The C-C motif chemokine ligand 5/C-C motif chemokine receptor 5 (CCL5/CCR5) pathway has been shown to induce endothelial progenitor cell migration, resulting in increased vascular endothelial growth factor A expression. We hypothesized that genetic polymorphisms in the CCL5/CCR5 pathway predict efficacy and toxicity in patients with metastatic colorectal cancer (mCRC) treated with regorafenib.
We analyzed genomic DNA extracted from 229 tumor samples from 2 different cohorts of patients who received regorafenib: an evaluation cohort of 79 Japanese patients and a validation cohort of 150 Italian patients. Single nucleotide polymorphisms of CCL5/CCR5 pathway-related genes were analyzed by PCR-based direct sequencing.

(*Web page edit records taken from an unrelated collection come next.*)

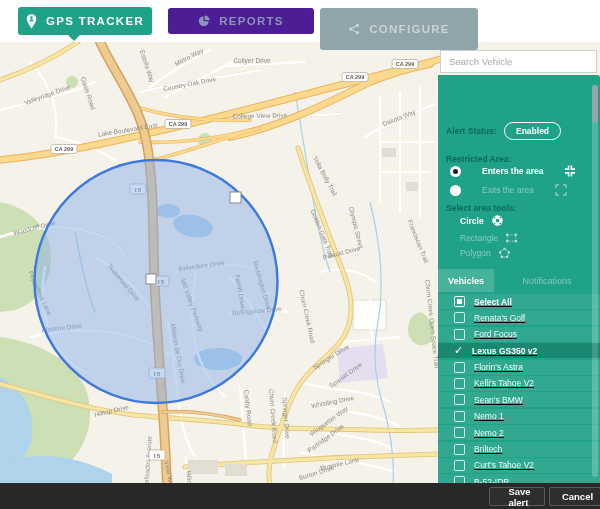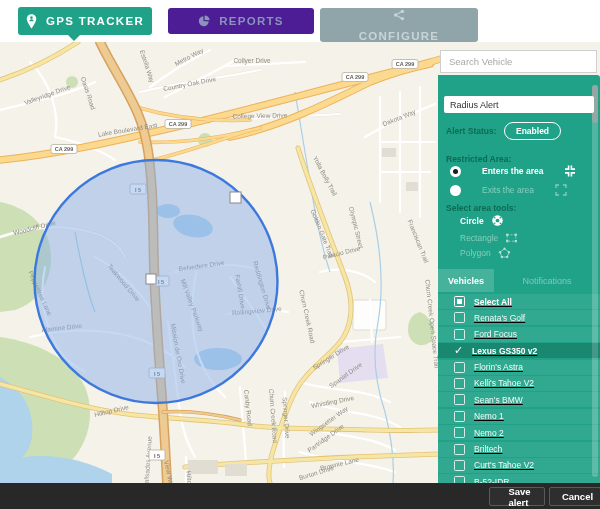--- a/index.html
+++ b/index.html
@@ -6,21 +6,21 @@
   body{width:600px;height:509px;position:relative;overflow:hidden;background:#fff;
        font-family:"Liberation Sans","DejaVu Sans",sans-serif;-webkit-font-smoothing:antialiased;}
   
   .topbar{position:absolute;left:0;top:0;width:600px;height:42px;background:#ffffff;z-index:30;}
   .nav-btn{position:absolute;display:flex;align-items:center;justify-content:center;gap:9px;
            border-radius:3px;font-weight:bold;letter-spacing:1.3px;font-size:11.5px;cursor:pointer;}
   .nav-gps{left:18px;top:7px;width:134px;height:28px;background:#1fa287;color:#fff;}
   .nav-gps::after{content:'';position:absolute;left:49px;bottom:-6px;border:7px solid transparent;
                   border-top:7px solid #1fa287;border-bottom:0;}
   .nav-reports{left:168px;top:8px;width:146px;height:26px;background:#4c1d95;color:#8a93b8;}
-  .nav-configure{left:320px;top:8px;width:158px;height:34px;background:#90a5a9;color:#c9d4d6;flex-direction:column;}
+  .nav-configure{left:320px;top:8px;width:158px;height:42px;background:#90a5a9;color:#c9d4d6;}
   .nav-btn svg{display:block;}
   
   .map{position:absolute;left:0;top:42px;width:600px;height:441px;background:#f5f2ea;z-index:1;}
   
   .search-input{position:absolute;left:440px;top:50px;width:147px;height:21px;z-index:40;
         border:1px solid #cfcfcf;background:#fff;font-size:9.5px;padding:0 0 0 8px;color:#555;outline:none;
         font-family:"Liberation Sans",sans-serif;}
   .search-input::placeholder{color:#a8a8a8;}
   
   .panel{position:absolute;left:438px;top:75px;width:162px;height:408px;background:#1fa287;z-index:35;
@@ -295,21 +295,20 @@
     <span>CONFIGURE</span>
   </div>
 </div>
 
 <input class="search-input" type="text" placeholder="Search Vehicle" style="">
 
 <div class="panel">
   <div class="scroll-track"></div>
   <div class="scroll-thumb"></div>
 
-  <input class="alert-name" type="text" value="Radius Alert" style="">
 
   <span class="plabel" style="top:51px;">Alert Status:</span>
   <span class="status-pill">Enabled</span>
 
   <span class="plabel" style="top:79px;">Restricted Area:</span>
 
   <div class="opt-row" style="top:90px;">
     <span class="radio sel"></span>
     <span class="olabel">Enters the area</span>
     <svg width="12" height="12" viewBox="0 0 12 12" fill="none" stroke="#fff" stroke-width="1.6">

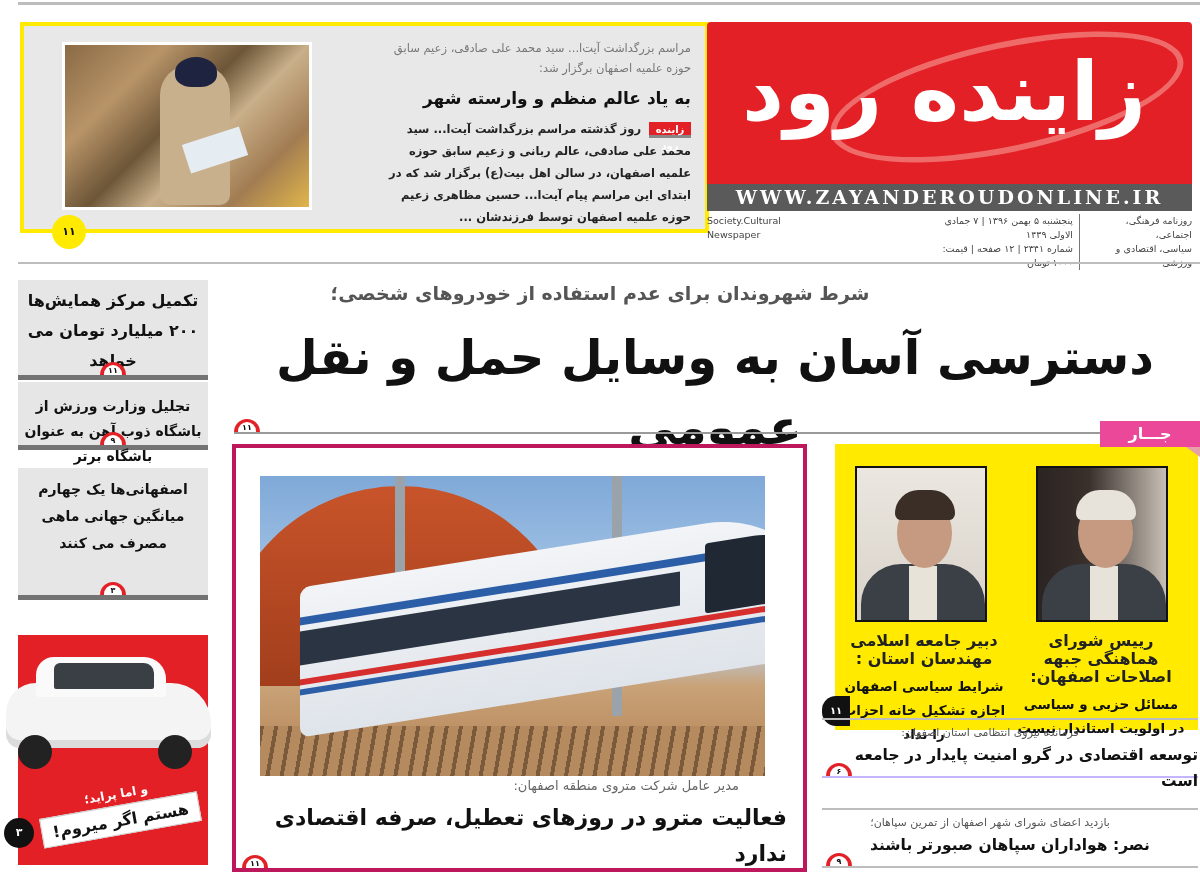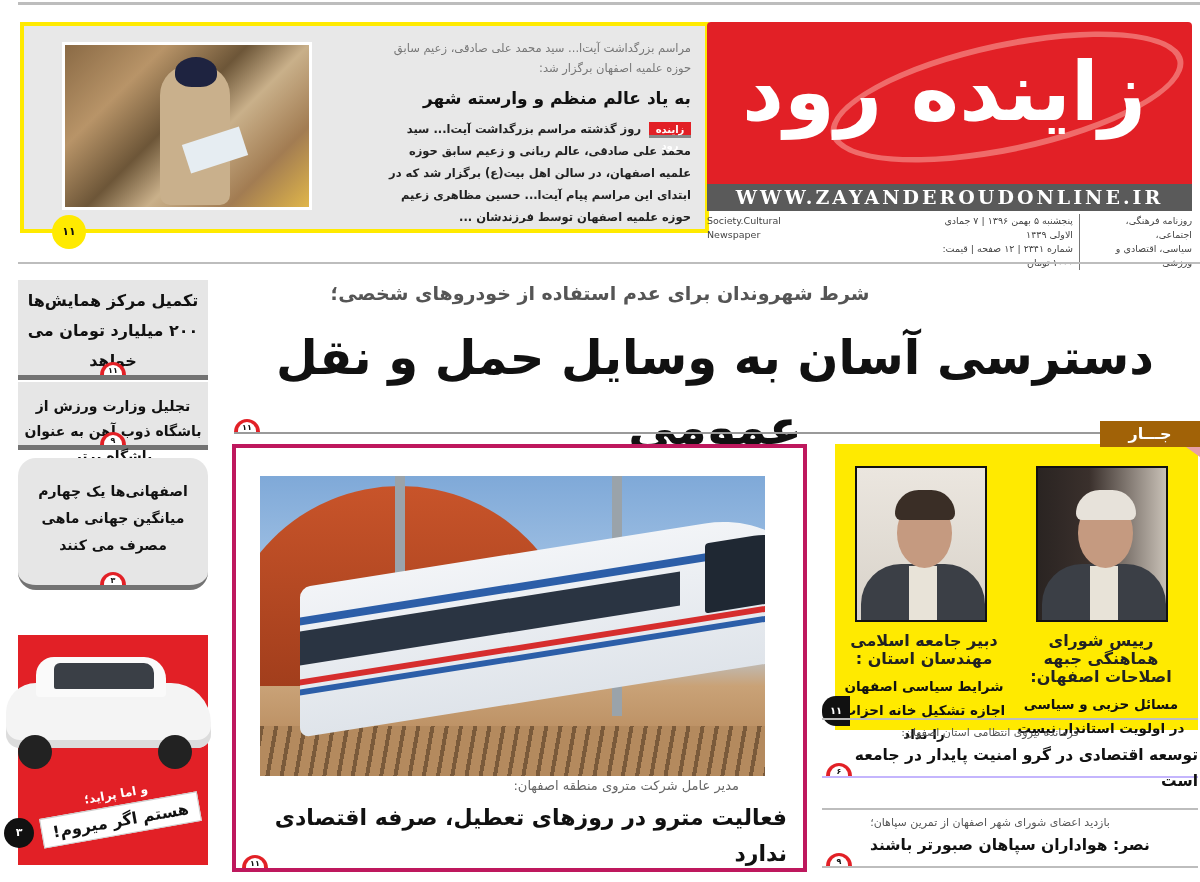--- a/index.html
+++ b/index.html
@@ -38,21 +38,21 @@
   .divider-top { left: 18px; top: 262px; width: 1182px; height: 2px; background: #bdbdbd; }
 
   
   .side-col { left: 18px; top: 280px; width: 190px; }
   .side-item { position: relative; background: #e6e6e6; text-align: center; border-bottom: 5px solid #737373; }
   .side-item .t { font-weight: bold; color: #111; }
   .side-item.s1 { height: 100px; padding-top: 6px; }
   .side-item.s1 .t { font-size: 16px; line-height: 30px; }
   .side-item.s2 { height: 68px; padding-top: 12px; margin-top: 2px; }
   .side-item.s2 .t { font-size: 14px; line-height: 25px; }
-  .side-item.s3 { height: 132px; padding-top: 20px; margin-top: 8px; border-radius: 18px; }
+  .side-item.s3 { height: 132px; padding-top: 8px; margin-top: 18px; }
   .side-item.s3 .t { font-size: 14px; line-height: 27px; }
   .pbadge { position: absolute; width: 26px; height: 13px; border-radius: 13px 13px 0 0; background: #e22026; bottom: 0; }
   .pbadge span { display:block; width: 18px; height: 10px; margin: 3px auto 0; border-radius: 9px 9px 0 0; background: #fff; font-size: 8px; font-weight: bold; line-height: 11px; color: #111; text-align:center; }
   .side-item .pbadge { left: 82px; }
 
   .car-box { left: 18px; top: 635px; width: 190px; height: 230px; background: #e22026; }
   .car { position:absolute; left:-12px; top:18px; width:205px; height:112px; }
   .car .body { position:absolute; left:0; top:30px; width:205px; height:65px; background:#f4f4f4; border-radius:30px 40px 14px 14px; box-shadow: inset 0 -8px 0 #dcdcdc; }
   .car .cabin { position:absolute; left:30px; top:4px; width:130px; height:40px; background:#fafafa; border-radius:18px 22px 4px 4px; }
   .car .glass { position:absolute; left:48px; top:10px; width:100px; height:26px; background:#3a3f46; border-radius:6px 10px 2px 2px; }
@@ -82,21 +82,21 @@
   .train .stripe-r { position:absolute; left:0; top:92px; width:100%; height:6px; background:#d62d2d; }
   .train .stripe-b2 { position:absolute; left:0; top:102px; width:100%; height:6px; background:#2c5ea8; }
   .train .nose { position:absolute; right:10px; top:20px; width:110px; height:70px; background:#1f2833; border-radius: 4px 70px 10px 4px; }
   .rails { position:absolute; left:0; top:250px; width:100%; height:50px; background: repeating-linear-gradient(100deg,#7a5a3a 0 4px,#b48a5e 4px 14px); }
   .metro-kicker { position:absolute; right: 64px; top: 330px; font-size: 13px; color: #666; }
   .metro-title { position:absolute; right: 16px; top: 352px; width: 540px; text-align: right; font-size: 22px; font-weight: bold; color: #111; line-height: 36px; }
   .metro-box .pbadge { left: 6px; bottom: 0; }
 
   
   .yellow-box { left: 835px; top: 444px; width: 363px; height: 286px; background: #ffea00; }
-  .tag { left: 1100px; top: 421px; width: 100px; height: 26px; background: #a16207; color: #fff; font-weight: bold; font-size: 16px; text-align: center; line-height: 26px; letter-spacing: 4px; }
+  .tag { left: 1100px; top: 421px; width: 100px; height: 26px; background: #ec4899; color: #fff; font-weight: bold; font-size: 16px; text-align: center; line-height: 26px; letter-spacing: 4px; }
   .tag:after { content:""; position:absolute; right:0; bottom:-10px; border-left:14px solid transparent; border-top:10px solid #e8a0a8; }
   .portrait { position:absolute; top: 22px; width: 132px; height: 156px; border: 2px solid #111; overflow:hidden; background:#d7d0c4; }
   .portrait.p-right { right: 30px; background: linear-gradient(90deg,#2a2422 0%,#3a302c 40%,#c8c0b6 100%); }
   .portrait.p-left { left: 20px; background: linear-gradient(180deg,#ebe6df 0%,#d8d2c9 100%); }
   .portrait .head { position:absolute; left: 40px; top: 30px; width: 55px; height: 70px; border-radius: 50%; background: #c59a80; }
   .portrait .hair { position:absolute; left: 38px; top: 22px; width: 60px; height: 30px; border-radius: 30px 30px 8px 8px; }
   .p-right .hair { background:#e7e2da; }
   .p-left .hair { background:#3a2e26; }
   .portrait .suit { position:absolute; left: 4px; top: 96px; width: 124px; height: 70px; border-radius: 40px 40px 0 0; background:#3b3f46; }
   .portrait .shirt { position:absolute; left: 52px; top: 98px; width: 28px; height: 60px; background:#e8e3d8; }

CCL4 rs1634517 and CCL3 rs1130371 were associated with progression-free survival in the evaluation cohort (hazard ratio [HR] 1.54, P = .043; HR 1.48, P = .064), and progression-free survival (HR 1.74, P < .001; HR 1.66, P = .002) and overall survival (HR 1.65, P = .004; HR 1.65, P = .004) in the validation cohort. The allelic frequencies of CCL5 single nucleotide polymorphisms varied between the evaluation and validation cohorts (G/G variant in rs2280789, 21.5% vs. 1.3%, P < .001; T/T variant in rs3817655, 22.8% vs. 2.7%, P < .001). In the evaluation cohort, patients with the G/G variant in rs2280789 had a higher incidence of grade 3+ hand-foot skin reaction compared to any A allele (53% vs. 27%, P = .078), and similarly to the T/T variant in rs3817655 compared to any A allele (56% vs. 26%, P = .026).
Genetic variants in the CCL5/CCR5 pathway may serve as prognostic markers and may predict severe hand-foot skin reaction in mCRC patients receiving regorafenib therapy.
C-C 基序趋化因子配体 5/C-C 基序趋化因子受体 5(CCL5/CCR5)通路已被证明可诱导内皮祖细胞迁移,从而增加血管内皮生长因子 A 的表达。我们假设 CCL5/CCR5 通路中的遗传多态性可预测接受regorafenib 治疗的转移性结直肠癌(mCRC)患者的疗效和毒性。
我们分析了来自接受regorafenib 治疗的 2 个不同患者队列的 229 个肿瘤样本中的基因组 DNA:一个来自 79 名日本患者的评估队列和一个来自 150 名意大利患者的验证队列。通过基于 PCR 的直接测序分析 CCL5/CCR5 通路相关基因的单核苷酸多态性。
CCL4 rs1634517 和 CCL3 rs1130371 与评估队列的无进展生存期相关(风险比 [HR] 1.54,P=0.043;HR 1.48,P=0.064),以及验证队列的无进展生存期(HR 1.74,P<0.001;HR 1.66,P=0.002)和总生存期(HR 1.65,P=0.004;HR 1.65,P=0.004)。CCL5 单核苷酸多态性的等位基因频率在评估和验证队列之间存在差异(rs2280789 中的 G/G 变体,21.5%比 1.3%,P<0.001;rs3817655 中的 T/T 变体,22.8%比 2.7%,P<0.001)。在评估队列中,与任何 A 等位基因相比,rs2280789 中的 G/G 变体的患者发生 3 级以上手足皮肤反应的发生率更高(53%比 27%,P=0.078),与 rs3817655 中的 T/T 变体相比也是如此(56%比 26%,P=0.026)。
CCL5/CCR5 通路中的遗传变异可能作为预后标志物,并可预测接受regorafenib 治疗的 mCRC 患者发生严重手足皮肤反应。